• **WORKING DATA**:
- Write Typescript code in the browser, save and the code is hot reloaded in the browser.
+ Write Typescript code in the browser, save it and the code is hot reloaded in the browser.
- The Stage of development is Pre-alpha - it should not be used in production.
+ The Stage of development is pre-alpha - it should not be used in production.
* * *
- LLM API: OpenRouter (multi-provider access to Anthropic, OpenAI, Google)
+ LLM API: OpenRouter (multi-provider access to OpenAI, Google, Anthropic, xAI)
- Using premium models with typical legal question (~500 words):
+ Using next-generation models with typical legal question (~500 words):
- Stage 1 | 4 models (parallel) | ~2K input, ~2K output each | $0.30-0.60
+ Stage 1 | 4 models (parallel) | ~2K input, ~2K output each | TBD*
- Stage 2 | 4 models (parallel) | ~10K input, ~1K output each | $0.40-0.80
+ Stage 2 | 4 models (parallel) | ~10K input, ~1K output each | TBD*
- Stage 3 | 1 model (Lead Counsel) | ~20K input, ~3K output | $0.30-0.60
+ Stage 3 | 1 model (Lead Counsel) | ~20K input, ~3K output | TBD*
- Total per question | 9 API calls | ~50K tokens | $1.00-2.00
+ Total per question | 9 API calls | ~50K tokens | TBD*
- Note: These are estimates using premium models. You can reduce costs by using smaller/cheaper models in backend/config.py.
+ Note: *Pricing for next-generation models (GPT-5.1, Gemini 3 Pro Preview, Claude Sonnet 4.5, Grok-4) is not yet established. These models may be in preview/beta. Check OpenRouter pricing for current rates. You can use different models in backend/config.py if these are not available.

• **YOUR INSTRUCTIONS**: From the material above, set down exactly the lines starting at the one with "tokens | TBD*" and ending at the one with "are not available.", end lines included.

• **SOLUTION FOR THIS TASK**:
+ Total per question | 9 API calls | ~50K tokens | TBD*
- Note: These are estimates using premium models. You can reduce costs by using smaller/cheaper models in backend/config.py.
+ Note: *Pricing for next-generation models (GPT-5.1, Gemini 3 Pro Preview, Claude Sonnet 4.5, Grok-4) is not yet established. These models may be in preview/beta. Check OpenRouter pricing for current rates. You can use different models in backend/config.py if these are not available.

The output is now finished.